• **Action item**
The full listing should be set down again without a single alteration.

• **Entries shown**
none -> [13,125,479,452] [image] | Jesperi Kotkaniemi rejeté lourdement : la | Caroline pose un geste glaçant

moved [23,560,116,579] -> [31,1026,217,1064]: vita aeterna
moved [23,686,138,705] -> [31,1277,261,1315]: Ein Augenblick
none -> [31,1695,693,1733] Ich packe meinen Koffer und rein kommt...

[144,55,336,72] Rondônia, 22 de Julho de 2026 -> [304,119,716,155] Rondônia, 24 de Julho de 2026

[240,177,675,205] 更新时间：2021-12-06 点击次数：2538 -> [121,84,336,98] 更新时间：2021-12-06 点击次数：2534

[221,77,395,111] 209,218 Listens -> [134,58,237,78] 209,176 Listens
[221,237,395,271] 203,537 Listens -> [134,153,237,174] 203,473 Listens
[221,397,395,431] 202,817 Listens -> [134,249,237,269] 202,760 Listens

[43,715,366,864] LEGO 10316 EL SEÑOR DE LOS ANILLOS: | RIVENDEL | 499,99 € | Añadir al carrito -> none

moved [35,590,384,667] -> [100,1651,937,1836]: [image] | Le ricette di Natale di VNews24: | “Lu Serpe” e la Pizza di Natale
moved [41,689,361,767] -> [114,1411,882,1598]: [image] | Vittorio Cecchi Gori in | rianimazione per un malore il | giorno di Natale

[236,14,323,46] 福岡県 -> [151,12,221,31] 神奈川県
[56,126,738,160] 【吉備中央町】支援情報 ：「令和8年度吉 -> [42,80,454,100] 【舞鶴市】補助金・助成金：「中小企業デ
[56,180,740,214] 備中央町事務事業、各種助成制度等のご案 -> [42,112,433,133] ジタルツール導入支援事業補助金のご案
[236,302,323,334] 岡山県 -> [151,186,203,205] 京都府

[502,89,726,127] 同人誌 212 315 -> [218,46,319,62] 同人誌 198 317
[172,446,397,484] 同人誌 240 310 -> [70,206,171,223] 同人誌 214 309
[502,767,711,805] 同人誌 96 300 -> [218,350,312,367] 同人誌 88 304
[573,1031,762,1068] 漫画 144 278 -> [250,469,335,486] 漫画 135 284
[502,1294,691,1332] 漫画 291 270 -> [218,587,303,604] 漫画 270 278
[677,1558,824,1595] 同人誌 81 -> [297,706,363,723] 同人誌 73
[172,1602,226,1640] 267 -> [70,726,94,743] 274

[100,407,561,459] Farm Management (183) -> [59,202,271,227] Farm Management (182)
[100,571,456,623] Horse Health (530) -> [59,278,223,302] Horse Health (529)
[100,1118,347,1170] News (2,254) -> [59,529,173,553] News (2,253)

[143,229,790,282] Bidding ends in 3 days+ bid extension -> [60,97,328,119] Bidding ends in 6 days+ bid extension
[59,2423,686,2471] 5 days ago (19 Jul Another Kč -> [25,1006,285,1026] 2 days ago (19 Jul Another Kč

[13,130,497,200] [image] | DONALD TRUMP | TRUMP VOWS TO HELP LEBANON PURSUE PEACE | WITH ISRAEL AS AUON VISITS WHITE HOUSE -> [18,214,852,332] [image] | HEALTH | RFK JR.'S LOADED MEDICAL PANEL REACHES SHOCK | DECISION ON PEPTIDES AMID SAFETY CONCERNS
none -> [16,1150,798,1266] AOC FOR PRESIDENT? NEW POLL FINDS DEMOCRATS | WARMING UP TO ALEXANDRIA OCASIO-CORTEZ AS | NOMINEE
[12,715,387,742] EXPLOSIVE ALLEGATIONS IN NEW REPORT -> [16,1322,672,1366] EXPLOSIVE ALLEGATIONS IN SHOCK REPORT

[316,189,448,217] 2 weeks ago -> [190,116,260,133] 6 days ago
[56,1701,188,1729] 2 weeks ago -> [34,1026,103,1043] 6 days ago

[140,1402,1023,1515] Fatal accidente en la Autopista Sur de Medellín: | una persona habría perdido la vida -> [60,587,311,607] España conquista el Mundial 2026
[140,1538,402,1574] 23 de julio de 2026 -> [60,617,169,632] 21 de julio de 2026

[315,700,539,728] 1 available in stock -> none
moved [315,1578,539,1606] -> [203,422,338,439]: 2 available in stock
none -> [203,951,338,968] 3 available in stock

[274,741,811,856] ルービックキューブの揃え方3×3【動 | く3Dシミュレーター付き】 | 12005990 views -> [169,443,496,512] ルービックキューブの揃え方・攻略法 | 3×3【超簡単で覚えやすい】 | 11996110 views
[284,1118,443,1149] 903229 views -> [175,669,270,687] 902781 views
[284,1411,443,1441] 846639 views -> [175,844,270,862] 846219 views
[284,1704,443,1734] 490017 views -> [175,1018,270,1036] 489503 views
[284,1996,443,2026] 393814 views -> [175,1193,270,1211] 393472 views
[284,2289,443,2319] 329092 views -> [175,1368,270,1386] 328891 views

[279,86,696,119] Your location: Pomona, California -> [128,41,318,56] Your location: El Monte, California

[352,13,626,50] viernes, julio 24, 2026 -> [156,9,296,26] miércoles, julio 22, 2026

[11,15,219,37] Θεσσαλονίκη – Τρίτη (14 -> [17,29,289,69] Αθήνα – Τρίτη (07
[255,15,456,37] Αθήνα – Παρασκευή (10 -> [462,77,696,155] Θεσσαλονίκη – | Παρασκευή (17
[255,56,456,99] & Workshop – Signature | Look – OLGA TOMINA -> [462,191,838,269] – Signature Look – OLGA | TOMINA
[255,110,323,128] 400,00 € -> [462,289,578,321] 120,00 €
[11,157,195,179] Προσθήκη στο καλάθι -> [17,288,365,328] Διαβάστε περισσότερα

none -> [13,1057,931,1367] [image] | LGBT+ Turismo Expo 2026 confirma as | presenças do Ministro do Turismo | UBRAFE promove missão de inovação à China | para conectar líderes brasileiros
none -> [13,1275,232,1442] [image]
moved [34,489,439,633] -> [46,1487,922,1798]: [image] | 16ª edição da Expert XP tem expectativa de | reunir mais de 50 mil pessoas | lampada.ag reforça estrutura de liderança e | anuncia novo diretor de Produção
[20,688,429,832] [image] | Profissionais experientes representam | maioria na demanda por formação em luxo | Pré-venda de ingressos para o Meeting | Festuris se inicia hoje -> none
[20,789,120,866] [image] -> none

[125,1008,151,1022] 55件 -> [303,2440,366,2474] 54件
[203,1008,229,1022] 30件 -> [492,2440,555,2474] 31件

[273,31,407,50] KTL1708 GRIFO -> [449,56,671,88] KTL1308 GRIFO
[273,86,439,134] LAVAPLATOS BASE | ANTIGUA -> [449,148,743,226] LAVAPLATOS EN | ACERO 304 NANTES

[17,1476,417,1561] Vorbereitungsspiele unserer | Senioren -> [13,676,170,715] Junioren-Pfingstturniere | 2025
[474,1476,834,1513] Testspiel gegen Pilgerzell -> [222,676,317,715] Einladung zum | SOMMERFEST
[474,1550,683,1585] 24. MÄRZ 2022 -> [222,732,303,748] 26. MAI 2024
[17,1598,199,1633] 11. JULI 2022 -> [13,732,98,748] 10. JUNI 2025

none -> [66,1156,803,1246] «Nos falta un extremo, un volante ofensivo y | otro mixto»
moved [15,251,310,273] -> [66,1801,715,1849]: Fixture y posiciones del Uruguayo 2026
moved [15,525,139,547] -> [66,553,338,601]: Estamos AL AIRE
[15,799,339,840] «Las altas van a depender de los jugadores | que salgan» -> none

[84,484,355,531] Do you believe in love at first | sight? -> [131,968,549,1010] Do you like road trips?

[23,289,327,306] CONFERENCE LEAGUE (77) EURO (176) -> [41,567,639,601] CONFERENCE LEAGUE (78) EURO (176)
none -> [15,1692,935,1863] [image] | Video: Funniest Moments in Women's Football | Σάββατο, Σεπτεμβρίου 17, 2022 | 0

• **Task result**
none -> [13,125,479,452] [image] | Jesperi Kotkaniemi rejeté lourdement : la | Caroline pose un geste glaçant

moved [23,560,116,579] -> [31,1026,217,1064]: vita aeterna
moved [23,686,138,705] -> [31,1277,261,1315]: Ein Augenblick
none -> [31,1695,693,1733] Ich packe meinen Koffer und rein kommt...

[144,55,336,72] Rondônia, 22 de Julho de 2026 -> [304,119,716,155] Rondônia, 24 de Julho de 2026

[240,177,675,205] 更新时间：2021-12-06 点击次数：2538 -> [121,84,336,98] 更新时间：2021-12-06 点击次数：2534

[221,77,395,111] 209,218 Listens -> [134,58,237,78] 209,176 Listens
[221,237,395,271] 203,537 Listens -> [134,153,237,174] 203,473 Listens
[221,397,395,431] 202,817 Listens -> [134,249,237,269] 202,760 Listens

[43,715,366,864] LEGO 10316 EL SEÑOR DE LOS ANILLOS: | RIVENDEL | 499,99 € | Añadir al carrito -> none

moved [35,590,384,667] -> [100,1651,937,1836]: [image] | Le ricette di Natale di VNews24: | “Lu Serpe” e la Pizza di Natale
moved [41,689,361,767] -> [114,1411,882,1598]: [image] | Vittorio Cecchi Gori in | rianimazione per un malore il | giorno di Natale

[236,14,323,46] 福岡県 -> [151,12,221,31] 神奈川県
[56,126,738,160] 【吉備中央町】支援情報 ：「令和8年度吉 -> [42,80,454,100] 【舞鶴市】補助金・助成金：「中小企業デ
[56,180,740,214] 備中央町事務事業、各種助成制度等のご案 -> [42,112,433,133] ジタルツール導入支援事業補助金のご案
[236,302,323,334] 岡山県 -> [151,186,203,205] 京都府

[502,89,726,127] 同人誌 212 315 -> [218,46,319,62] 同人誌 198 317
[172,446,397,484] 同人誌 240 310 -> [70,206,171,223] 同人誌 214 309
[502,767,711,805] 同人誌 96 300 -> [218,350,312,367] 同人誌 88 304
[573,1031,762,1068] 漫画 144 278 -> [250,469,335,486] 漫画 135 284
[502,1294,691,1332] 漫画 291 270 -> [218,587,303,604] 漫画 270 278
[677,1558,824,1595] 同人誌 81 -> [297,706,363,723] 同人誌 73
[172,1602,226,1640] 267 -> [70,726,94,743] 274

[100,407,561,459] Farm Management (183) -> [59,202,271,227] Farm Management (182)
[100,571,456,623] Horse Health (530) -> [59,278,223,302] Horse Health (529)
[100,1118,347,1170] News (2,254) -> [59,529,173,553] News (2,253)

[143,229,790,282] Bidding ends in 3 days+ bid extension -> [60,97,328,119] Bidding ends in 6 days+ bid extension
[59,2423,686,2471] 5 days ago (19 Jul Another Kč -> [25,1006,285,1026] 2 days ago (19 Jul Another Kč

[13,130,497,200] [image] | DONALD TRUMP | TRUMP VOWS TO HELP LEBANON PURSUE PEACE | WITH ISRAEL AS AUON VISITS WHITE HOUSE -> [18,214,852,332] [image] | HEALTH | RFK JR.'S LOADED MEDICAL PANEL REACHES SHOCK | DECISION ON PEPTIDES AMID SAFETY CONCERNS
none -> [16,1150,798,1266] AOC FOR PRESIDENT? NEW POLL FINDS DEMOCRATS | WARMING UP TO ALEXANDRIA OCASIO-CORTEZ AS | NOMINEE
[12,715,387,742] EXPLOSIVE ALLEGATIONS IN NEW REPORT -> [16,1322,672,1366] EXPLOSIVE ALLEGATIONS IN SHOCK REPORT

[316,189,448,217] 2 weeks ago -> [190,116,260,133] 6 days ago
[56,1701,188,1729] 2 weeks ago -> [34,1026,103,1043] 6 days ago

[140,1402,1023,1515] Fatal accidente en la Autopista Sur de Medellín: | una persona habría perdido la vida -> [60,587,311,607] España conquista el Mundial 2026
[140,1538,402,1574] 23 de julio de 2026 -> [60,617,169,632] 21 de julio de 2026

[315,700,539,728] 1 available in stock -> none
moved [315,1578,539,1606] -> [203,422,338,439]: 2 available in stock
none -> [203,951,338,968] 3 available in stock

[274,741,811,856] ルービックキューブの揃え方3×3【動 | く3Dシミュレーター付き】 | 12005990 views -> [169,443,496,512] ルービックキューブの揃え方・攻略法 | 3×3【超簡単で覚えやすい】 | 11996110 views
[284,1118,443,1149] 903229 views -> [175,669,270,687] 902781 views
[284,1411,443,1441] 846639 views -> [175,844,270,862] 846219 views
[284,1704,443,1734] 490017 views -> [175,1018,270,1036] 489503 views
[284,1996,443,2026] 393814 views -> [175,1193,270,1211] 393472 views
[284,2289,443,2319] 329092 views -> [175,1368,270,1386] 328891 views

[279,86,696,119] Your location: Pomona, California -> [128,41,318,56] Your location: El Monte, California

[352,13,626,50] viernes, julio 24, 2026 -> [156,9,296,26] miércoles, julio 22, 2026

[11,15,219,37] Θεσσαλονίκη – Τρίτη (14 -> [17,29,289,69] Αθήνα – Τρίτη (07
[255,15,456,37] Αθήνα – Παρασκευή (10 -> [462,77,696,155] Θεσσαλονίκη – | Παρασκευή (17
[255,56,456,99] & Workshop – Signature | Look – OLGA TOMINA -> [462,191,838,269] – Signature Look – OLGA | TOMINA
[255,110,323,128] 400,00 € -> [462,289,578,321] 120,00 €
[11,157,195,179] Προσθήκη στο καλάθι -> [17,288,365,328] Διαβάστε περισσότερα

none -> [13,1057,931,1367] [image] | LGBT+ Turismo Expo 2026 confirma as | presenças do Ministro do Turismo | UBRAFE promove missão de inovação à China | para conectar líderes brasileiros
none -> [13,1275,232,1442] [image]
moved [34,489,439,633] -> [46,1487,922,1798]: [image] | 16ª edição da Expert XP tem expectativa de | reunir mais de 50 mil pessoas | lampada.ag reforça estrutura de liderança e | anuncia novo diretor de Produção
[20,688,429,832] [image] | Profissionais experientes representam | maioria na demanda por formação em luxo | Pré-venda de ingressos para o Meeting | Festuris se inicia hoje -> none
[20,789,120,866] [image] -> none

[125,1008,151,1022] 55件 -> [303,2440,366,2474] 54件
[203,1008,229,1022] 30件 -> [492,2440,555,2474] 31件

[273,31,407,50] KTL1708 GRIFO -> [449,56,671,88] KTL1308 GRIFO
[273,86,439,134] LAVAPLATOS BASE | ANTIGUA -> [449,148,743,226] LAVAPLATOS EN | ACERO 304 NANTES

[17,1476,417,1561] Vorbereitungsspiele unserer | Senioren -> [13,676,170,715] Junioren-Pfingstturniere | 2025
[474,1476,834,1513] Testspiel gegen Pilgerzell -> [222,676,317,715] Einladung zum | SOMMERFEST
[474,1550,683,1585] 24. MÄRZ 2022 -> [222,732,303,748] 26. MAI 2024
[17,1598,199,1633] 11. JULI 2022 -> [13,732,98,748] 10. JUNI 2025

none -> [66,1156,803,1246] «Nos falta un extremo, un volante ofensivo y | otro mixto»
moved [15,251,310,273] -> [66,1801,715,1849]: Fixture y posiciones del Uruguayo 2026
moved [15,525,139,547] -> [66,553,338,601]: Estamos AL AIRE
[15,799,339,840] «Las altas van a depender de los jugadores | que salgan» -> none

[84,484,355,531] Do you believe in love at first | sight? -> [131,968,549,1010] Do you like road trips?

[23,289,327,306] CONFERENCE LEAGUE (77) EURO (176) -> [41,567,639,601] CONFERENCE LEAGUE (78) EURO (176)
none -> [15,1692,935,1863] [image] | Video: Funniest Moments in Women's Football | Σάββατο, Σεπτεμβρίου 17, 2022 | 0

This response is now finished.